[Before and after images]
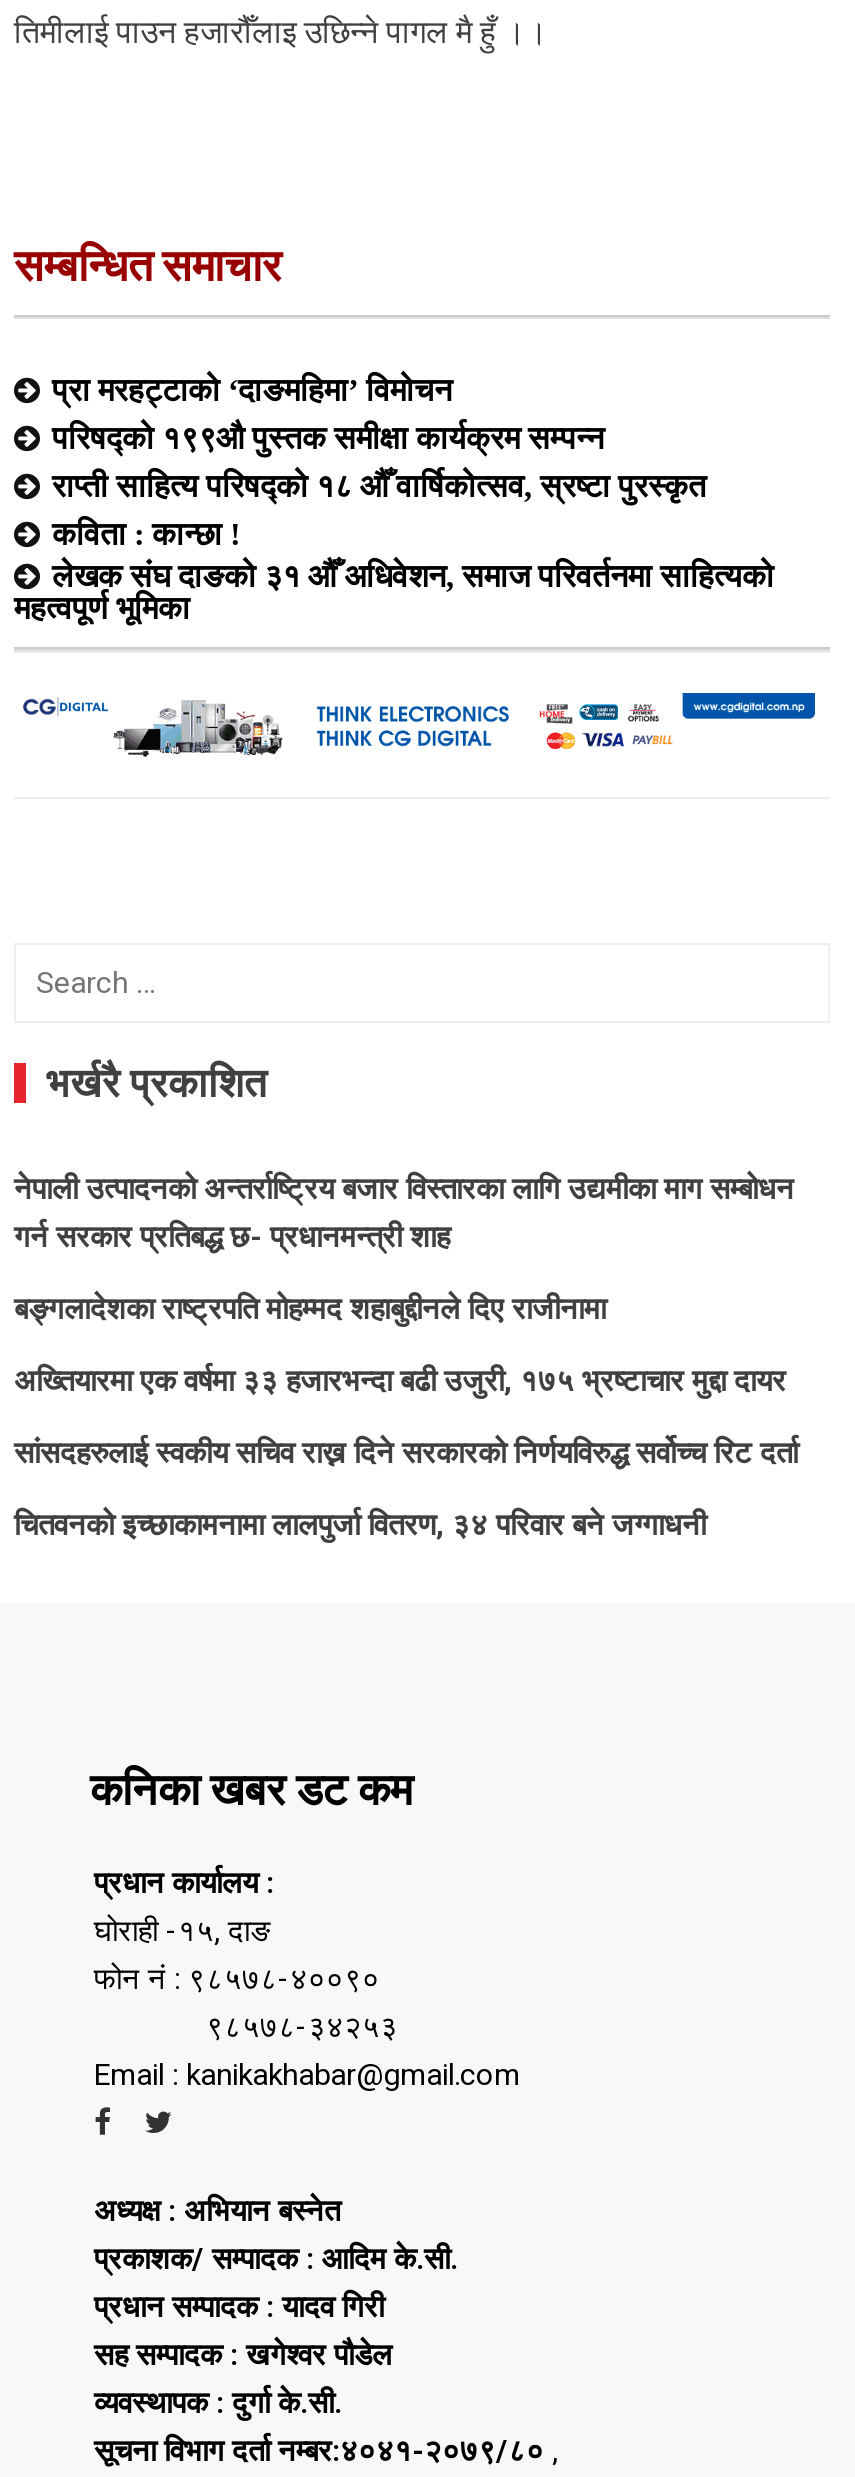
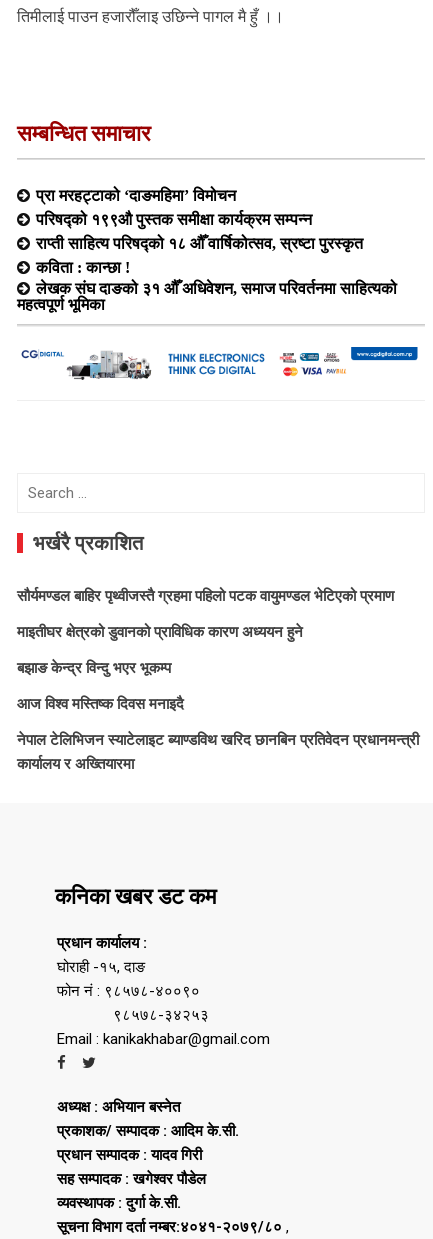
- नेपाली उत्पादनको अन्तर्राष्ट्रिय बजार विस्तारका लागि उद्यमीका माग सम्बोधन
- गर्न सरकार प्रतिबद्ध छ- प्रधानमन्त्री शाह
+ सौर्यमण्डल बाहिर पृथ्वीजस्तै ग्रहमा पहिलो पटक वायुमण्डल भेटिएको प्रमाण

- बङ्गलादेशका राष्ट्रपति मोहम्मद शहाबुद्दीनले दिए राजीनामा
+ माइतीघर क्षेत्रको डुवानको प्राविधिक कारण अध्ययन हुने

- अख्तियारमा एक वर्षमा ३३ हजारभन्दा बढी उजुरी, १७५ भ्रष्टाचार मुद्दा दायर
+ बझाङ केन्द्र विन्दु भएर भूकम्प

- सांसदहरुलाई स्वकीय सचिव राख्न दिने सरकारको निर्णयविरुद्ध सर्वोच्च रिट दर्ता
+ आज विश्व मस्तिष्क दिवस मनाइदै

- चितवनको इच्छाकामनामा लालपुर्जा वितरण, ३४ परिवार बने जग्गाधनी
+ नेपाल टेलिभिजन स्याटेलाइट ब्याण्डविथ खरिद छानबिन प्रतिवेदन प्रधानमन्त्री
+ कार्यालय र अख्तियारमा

## Task
Images stay out, but the rest of the data above must be repeated exactly.

## Result of the exercise
- नेपाली उत्पादनको अन्तर्राष्ट्रिय बजार विस्तारका लागि उद्यमीका माग सम्बोधन
- गर्न सरकार प्रतिबद्ध छ- प्रधानमन्त्री शाह
+ सौर्यमण्डल बाहिर पृथ्वीजस्तै ग्रहमा पहिलो पटक वायुमण्डल भेटिएको प्रमाण

- बङ्गलादेशका राष्ट्रपति मोहम्मद शहाबुद्दीनले दिए राजीनामा
+ माइतीघर क्षेत्रको डुवानको प्राविधिक कारण अध्ययन हुने

- अख्तियारमा एक वर्षमा ३३ हजारभन्दा बढी उजुरी, १७५ भ्रष्टाचार मुद्दा दायर
+ बझाङ केन्द्र विन्दु भएर भूकम्प

- सांसदहरुलाई स्वकीय सचिव राख्न दिने सरकारको निर्णयविरुद्ध सर्वोच्च रिट दर्ता
+ आज विश्व मस्तिष्क दिवस मनाइदै

- चितवनको इच्छाकामनामा लालपुर्जा वितरण, ३४ परिवार बने जग्गाधनी
+ नेपाल टेलिभिजन स्याटेलाइट ब्याण्डविथ खरिद छानबिन प्रतिवेदन प्रधानमन्त्री
+ कार्यालय र अख्तियारमा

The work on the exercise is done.